▶ **Task brief**
The whole listing needs retyping exactly; keep the pictures out of it.

▶ **Data**

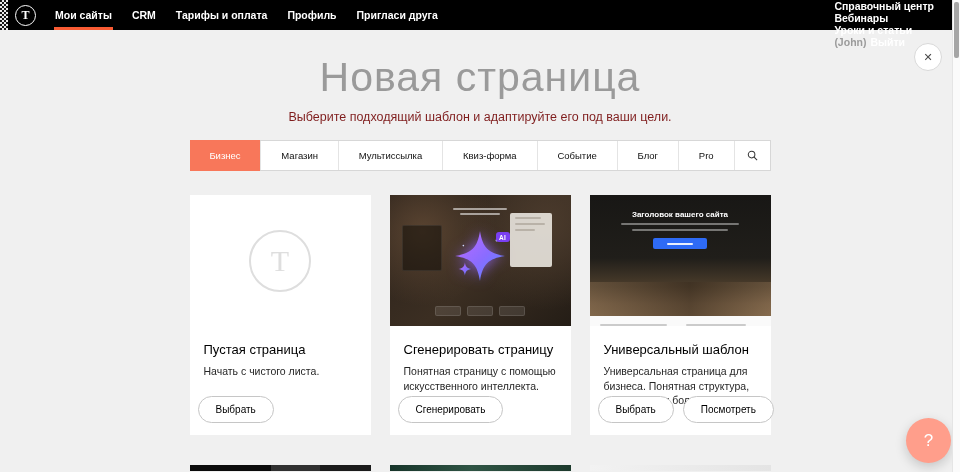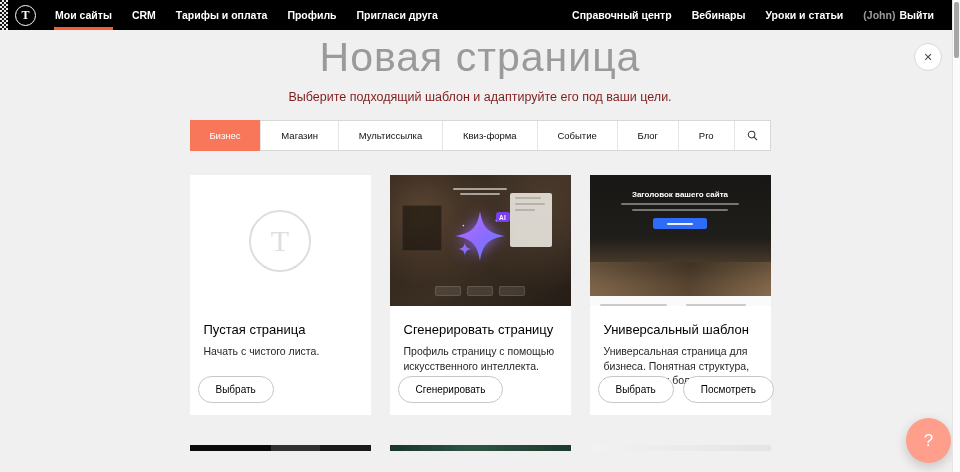--- a/index.html
+++ b/index.html
@@ -18,7 +18,7 @@
   .menu-item { position:relative; display:flex; align-items:center; padding:0 10px; color:#fff;
     font-size:10.5px; font-weight:700; cursor:pointer; white-space:nowrap; }
   .menu-item.active::after { content:""; position:absolute; left:9px; right:9px; bottom:0; height:3px; background:#f95b33; }
-  .menu-right { margin-left:auto; display:flex; height:30px; align-items:stretch; padding-right:16px; }
+  .menu-right { margin-left:auto; display:flex; height:30px; align-items:stretch; padding-right:16px;flex-direction:column; }
   .user-name { color:#9b9b9b; margin-right:4px; }
 
   

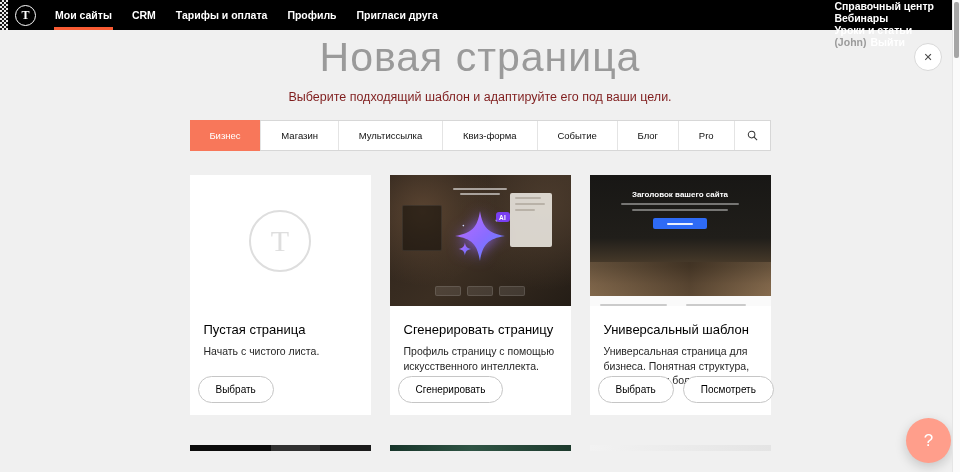--- a/index.html
+++ b/index.html
@@ -26,7 +26,7 @@
   .close-btn { position:absolute; top:13px; right:18px; width:28px; height:28px; border-radius:50%;
     background:#fff; border:1px solid #d9d9d9; display:flex; align-items:center; justify-content:center;
     font-size:11px; color:#4a4a4a; cursor:pointer; z-index:6; }
-  .page-title { padding-top:4px; text-align:center; font-size:41px; line-height:46px; font-weight:300;
+  .page-title { padding-top:24px; text-align:center; font-size:41px; line-height:46px; font-weight:300;
     color:#9a9a9a; letter-spacing:1px; }
   .page-subtitle { margin-top:10px; text-align:center; font-size:12.5px; color:#7f1d1d; }
 

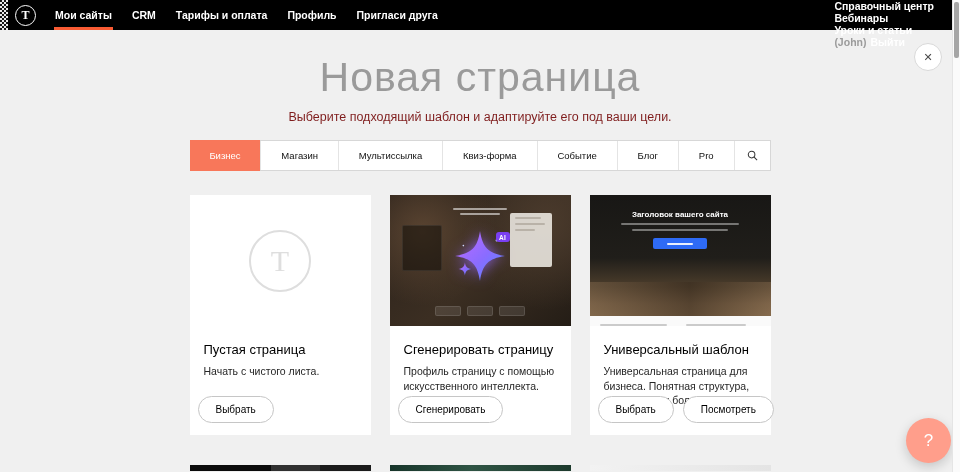--- a/index.html
+++ b/index.html
@@ -213,7 +213,7 @@
         </div>
         <div class="card-body">
           <div class="card-title">Сгенерировать страницу</div>
-          <div class="card-desc">Профиль страницу с помощью искусственного интеллекта.</div>
+          <div class="card-desc">Понятная страницу с помощью искусственного интеллекта.</div>
         </div>
         <div class="card-actions">
           <button class="btn">Сгенерировать</button>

▶ **Expected answer**
--- a/index.html
+++ b/index.html
@@ -18,7 +18,7 @@
   .menu-item { position:relative; display:flex; align-items:center; padding:0 10px; color:#fff;
     font-size:10.5px; font-weight:700; cursor:pointer; white-space:nowrap; }
   .menu-item.active::after { content:""; position:absolute; left:9px; right:9px; bottom:0; height:3px; background:#f95b33; }
-  .menu-right { margin-left:auto; display:flex; height:30px; align-items:stretch; padding-right:16px; }
+  .menu-right { margin-left:auto; display:flex; height:30px; align-items:stretch; padding-right:16px;flex-direction:column; }
   .user-name { color:#9b9b9b; margin-right:4px; }
 
   

--- a/index.html
+++ b/index.html
@@ -26,7 +26,7 @@
   .close-btn { position:absolute; top:13px; right:18px; width:28px; height:28px; border-radius:50%;
     background:#fff; border:1px solid #d9d9d9; display:flex; align-items:center; justify-content:center;
     font-size:11px; color:#4a4a4a; cursor:pointer; z-index:6; }
-  .page-title { padding-top:4px; text-align:center; font-size:41px; line-height:46px; font-weight:300;
+  .page-title { padding-top:24px; text-align:center; font-size:41px; line-height:46px; font-weight:300;
     color:#9a9a9a; letter-spacing:1px; }
   .page-subtitle { margin-top:10px; text-align:center; font-size:12.5px; color:#7f1d1d; }
 

--- a/index.html
+++ b/index.html
@@ -213,7 +213,7 @@
         </div>
         <div class="card-body">
           <div class="card-title">Сгенерировать страницу</div>
-          <div class="card-desc">Профиль страницу с помощью искусственного интеллекта.</div>
+          <div class="card-desc">Понятная страницу с помощью искусственного интеллекта.</div>
         </div>
         <div class="card-actions">
           <button class="btn">Сгенерировать</button>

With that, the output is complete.